Metadata for dataset /pub/data/georef/zcta_master

Rev. 8/19/2013, jgb

This metadata pertains to the data set zcta_master dataset within the /pub/data/georef data directory of the MCDC data archive.

This dataset was created as a concatentation of the 51 state datasets stored in the zctamstr subdirectory of this (/pub/data/georef) data directory. It completely replaces the previous version done in early September, 2012. The geographic codes and area names identified in this dataset reflect (unless indicated otherwise) the latest geographic codes. There are four primary sources of data used to generate the dataset:

  1. The geographic headers data on the block level summaries from Summary File 1, 2010 census.
  2. Data taken from the Census Bureau's TIGER/Line "faces" datasets, with post-2010 geographies for 2010 census blocks.
  3. A file provided by John Snow, Inc. (downloaded and processed by us circa 2010) showing relationships of true ZIP codes and Census Bureau ZCTA codes. This is the source of the altzips variable showing which USPS ZIP codes are associated with the ZCTA.

  4. Data from the latest 5-year period estimates for ZCTAs from the Census Bureau's American Community Survey data. For the initial version in 2012 we used a dataset at the ZCTA level that we (Missouri Census Data Center) generated by allocating/aggregating census tract level data to ZCTAs. But we have now (Aug. 2013) replaced those data with ACS-based data from the first release of official ZCTA level data for the period 2007-2011. Note that this update includes the internal point latitude, longitude fields as well as the landsqmi and areasqmi variables.
  5. Note that sources 1 and 2 are also the basis of the mable12 datasets, which can be found in this data archive in the /pub/data/mable12 directory, and which are used as the source for the MCDC's MABLE/Geocorr12 web application.

Basic Geographic Codes

FIPS state code. This code combined with the ZIP code (ZCTA5) are the keys for the dataset. In a few rare cases a ZCTA crosses state lines. In each of those cases there is a primary state where more than 95% of the ZCTA's population live, and then a "sliver" of the ZCTA that crosses into another state. The psf variable ("primary state flag") variable is set to a value of 1 to indicate if you are looking at a record for the primary state for the ZCTA. A value of 0 for psf means you are looking at the "sliver" portion for the bordering state. All the geocodes in the observation (counties, places, CDs. etc) are within this state. See also stab, the state postal abbreviation variable.

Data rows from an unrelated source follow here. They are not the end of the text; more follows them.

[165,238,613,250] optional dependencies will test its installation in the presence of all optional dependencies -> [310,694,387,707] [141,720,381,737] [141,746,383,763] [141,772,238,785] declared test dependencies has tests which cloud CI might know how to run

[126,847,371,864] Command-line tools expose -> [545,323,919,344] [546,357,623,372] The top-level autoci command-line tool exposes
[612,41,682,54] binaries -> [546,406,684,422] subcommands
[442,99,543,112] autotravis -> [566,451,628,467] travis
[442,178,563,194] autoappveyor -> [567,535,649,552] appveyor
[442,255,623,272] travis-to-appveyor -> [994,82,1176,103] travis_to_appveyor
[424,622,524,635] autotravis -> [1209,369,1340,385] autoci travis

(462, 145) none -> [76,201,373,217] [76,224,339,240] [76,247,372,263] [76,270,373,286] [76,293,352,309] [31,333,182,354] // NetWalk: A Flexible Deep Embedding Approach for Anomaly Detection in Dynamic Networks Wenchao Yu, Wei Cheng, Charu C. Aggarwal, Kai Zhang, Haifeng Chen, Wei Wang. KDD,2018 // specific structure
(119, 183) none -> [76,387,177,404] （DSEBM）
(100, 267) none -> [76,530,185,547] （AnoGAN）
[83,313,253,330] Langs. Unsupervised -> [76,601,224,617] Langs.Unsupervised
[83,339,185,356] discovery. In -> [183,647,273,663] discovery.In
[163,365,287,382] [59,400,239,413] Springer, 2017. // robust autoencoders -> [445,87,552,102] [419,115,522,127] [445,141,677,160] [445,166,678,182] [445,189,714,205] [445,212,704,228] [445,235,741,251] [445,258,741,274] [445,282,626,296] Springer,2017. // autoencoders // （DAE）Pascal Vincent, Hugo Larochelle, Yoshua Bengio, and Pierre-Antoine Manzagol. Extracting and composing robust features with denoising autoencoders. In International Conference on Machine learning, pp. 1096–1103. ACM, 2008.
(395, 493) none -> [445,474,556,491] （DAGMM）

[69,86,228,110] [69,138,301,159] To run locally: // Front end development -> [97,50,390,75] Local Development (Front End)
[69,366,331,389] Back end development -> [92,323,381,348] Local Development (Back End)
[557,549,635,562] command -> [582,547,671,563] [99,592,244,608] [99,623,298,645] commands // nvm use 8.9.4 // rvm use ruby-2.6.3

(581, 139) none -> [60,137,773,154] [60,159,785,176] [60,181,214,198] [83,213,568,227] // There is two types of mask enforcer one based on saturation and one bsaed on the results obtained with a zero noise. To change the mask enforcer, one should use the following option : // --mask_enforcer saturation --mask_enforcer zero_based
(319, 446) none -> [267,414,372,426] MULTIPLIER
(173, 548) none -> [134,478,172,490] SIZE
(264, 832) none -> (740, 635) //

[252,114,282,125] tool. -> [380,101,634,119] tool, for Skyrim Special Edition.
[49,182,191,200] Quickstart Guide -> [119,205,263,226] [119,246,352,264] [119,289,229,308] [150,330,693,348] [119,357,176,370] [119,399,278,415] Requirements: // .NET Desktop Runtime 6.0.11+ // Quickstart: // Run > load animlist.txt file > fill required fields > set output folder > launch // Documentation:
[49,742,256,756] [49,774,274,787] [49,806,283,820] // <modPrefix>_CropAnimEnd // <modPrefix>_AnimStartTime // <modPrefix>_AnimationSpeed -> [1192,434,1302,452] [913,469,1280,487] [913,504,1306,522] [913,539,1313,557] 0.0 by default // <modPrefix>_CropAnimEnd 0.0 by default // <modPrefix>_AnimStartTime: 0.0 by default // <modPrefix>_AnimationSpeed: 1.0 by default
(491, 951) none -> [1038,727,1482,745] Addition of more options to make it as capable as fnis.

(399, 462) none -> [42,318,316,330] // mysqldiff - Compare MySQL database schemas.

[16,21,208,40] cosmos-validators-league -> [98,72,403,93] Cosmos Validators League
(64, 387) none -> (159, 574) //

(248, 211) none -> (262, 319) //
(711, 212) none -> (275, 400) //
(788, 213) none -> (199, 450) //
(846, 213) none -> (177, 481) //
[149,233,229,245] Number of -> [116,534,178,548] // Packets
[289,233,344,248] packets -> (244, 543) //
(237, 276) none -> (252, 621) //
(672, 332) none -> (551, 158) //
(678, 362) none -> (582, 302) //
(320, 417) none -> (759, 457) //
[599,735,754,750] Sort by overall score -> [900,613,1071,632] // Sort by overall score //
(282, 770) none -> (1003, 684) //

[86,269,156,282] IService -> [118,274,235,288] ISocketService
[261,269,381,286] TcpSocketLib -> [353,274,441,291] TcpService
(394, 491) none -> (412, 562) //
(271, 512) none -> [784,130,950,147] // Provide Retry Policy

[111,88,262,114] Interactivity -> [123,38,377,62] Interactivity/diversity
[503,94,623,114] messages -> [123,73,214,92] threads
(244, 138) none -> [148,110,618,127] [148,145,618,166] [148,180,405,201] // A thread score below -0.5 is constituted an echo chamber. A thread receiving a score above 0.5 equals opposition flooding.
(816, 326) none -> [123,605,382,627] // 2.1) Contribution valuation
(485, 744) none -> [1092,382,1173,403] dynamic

ZIP Census Tabulation Area (5-digit). We sometimes like to think of this as the "same thing" as a ZIP code but it really is not. Close enough for many (most?) applications though. These are proxies for residential ZIP codes as defined on Jan. 1, 2010 and "rounded" off to census blocks.

A name assigned to the ZIP code associated with the ZCTA. This name comes from the Snow directory file where it is the "City name" suggested by the USPS. This is the name that can be used as the last line of an address to get mail delivered to the ZIP. However, we think that name is not always the best. For example: ZIP code 63119 comes with a "city name" of "Saint Louis", which is close. This ZIP code is actually just east of the city of St. Louis and is almost entirely within the suburb city of Webster Groves. Since we know what place (city) the ZIP (ZCTA) intersects with we are able to "improve" on the original name by assigning one based on the city (if any) with which it intersects. So you will find that the value of this variable for the 63119 observation is "Webster Groves, MO". If the ZCTA lies all or mostly outside any unincorporated area (with no CDP assigned) then the original post-office city name is retained.

State postal abbreviation. For example, "MO". Values are in upper case. Corresponds to the State variable.

Geographic Summary Level. It will always be 871 to remind users that we are dealing with State-ZCTA summaries, not complete ZCTAs.

The county in which the ZCTA is all or mostly contained. Over 90% of ZCTAs fall entirely within a single county.

The "secondary" county for the ZCTA, i.e. the county with which it has the 2nd largest intersection. Over 90% of the time this value will be blank.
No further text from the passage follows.